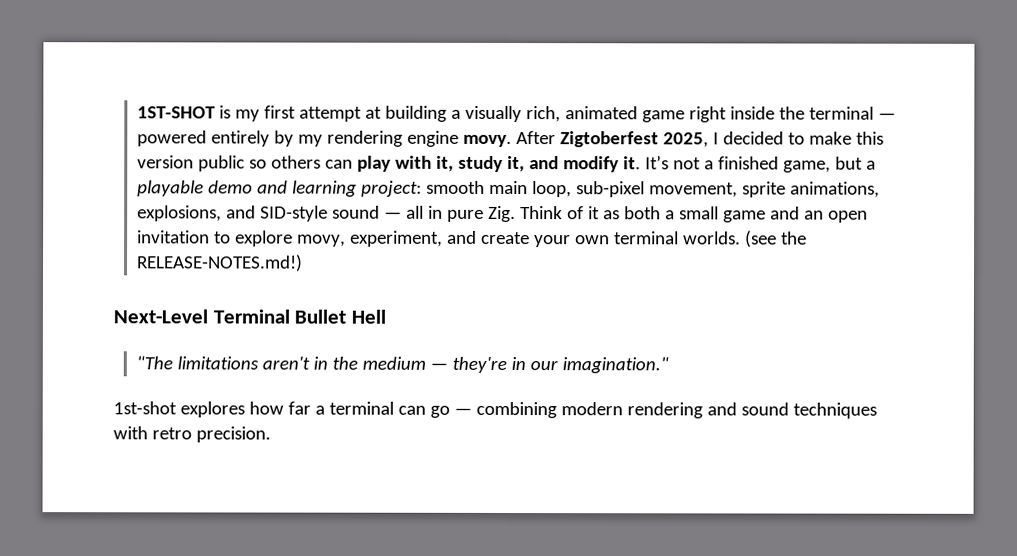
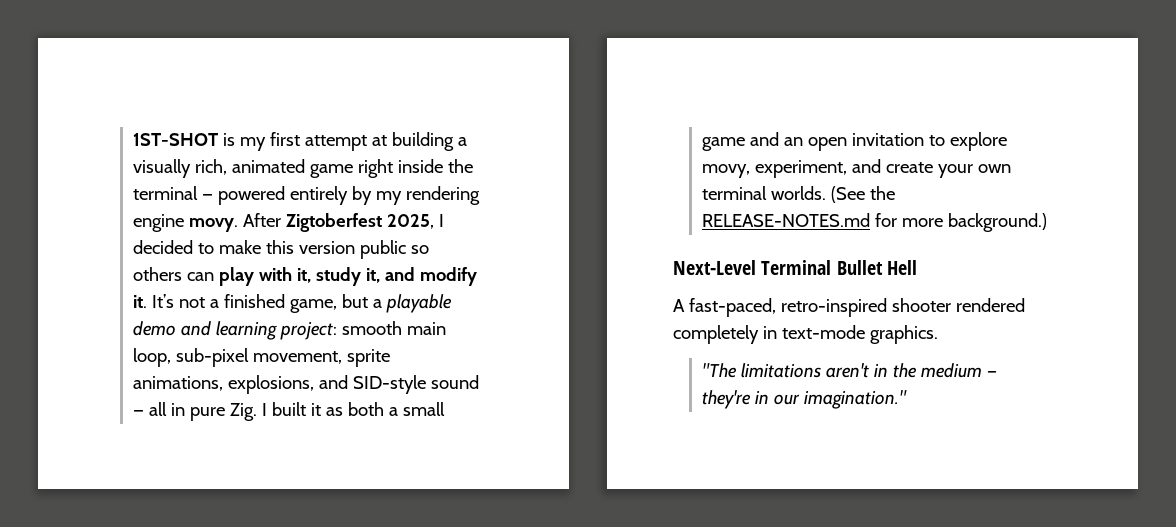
- It’s not a finished game, but a playable demo and learning project: smooth main loop, sub-pixel movement, sprite animations, explosions, and SID-style sound — all in pure Zig. Think of it as both a small game and an open invitation to explore movy, experiment, and create your own terminal worlds.
+ It’s not a finished game, but a playable demo and learning project: smooth main loop, sub-pixel movement, sprite animations, explosions, and SID-style sound — all in pure Zig. I built it as both a small game and an open invitation to explore movy, experiment, and create your own terminal worlds.
- (see the RELEASE-NOTES.md!)
+ (See the RELEASE-NOTES.md for more background.)
  Next-Level Terminal Bullet Hell
+ A fast-paced, retro-inspired shooter rendered completely in text-mode graphics.
- 1st-shot explores how far a terminal can go — combining modern rendering and sound techniques with retro precision.

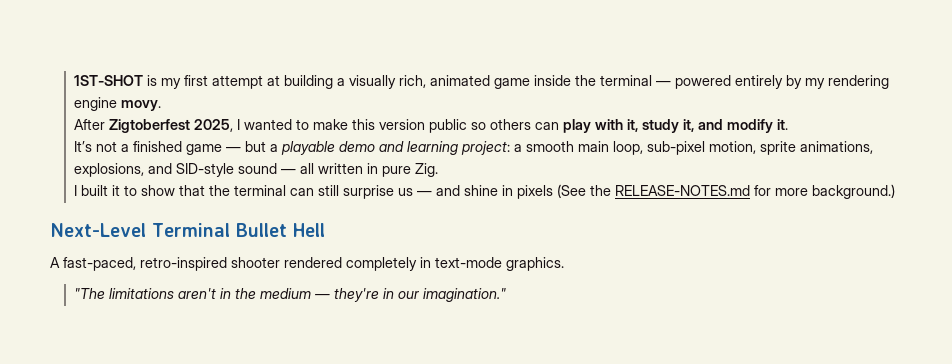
- 1ST-SHOT is my first attempt at building a visually rich, animated game right inside the terminal — powered entirely by my rendering engine movy. After Zigtoberfest 2025, I decided to make this version public so others can play with it, study it, and modify it. It’s not a finished game, but a playable demo and learning project:
+ 1ST-SHOT is my first attempt at building a visually rich, animated game inside the terminal — powered entirely by my rendering engine movy.
+ After Zigtoberfest 2025, I wanted to make this version public so others can play with it, study it, and modify it.
+ It’s not a finished game — but a playable demo and learning project:
- smooth main loop, sub-pixel movement, sprite animations, explosions, and SID-style sound — all in pure Zig. I built it as both a small game and an open invitation to explore movy, experiment, and create your own terminal worlds. (See the RELEASE-NOTES.md for more background.)
+ a smooth main loop, sub-pixel motion, sprite animations, explosions, and SID-style sound — all written in pure Zig.
+ I built it to show that the terminal can still surprise us — and shine in pixels (See the RELEASE-NOTES.md for more background.)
══════
### [TASK PROMPT]
On how many lines above does the word "pure" appear? Only the number should be given.

### [EXERCISE RESPONSE]
4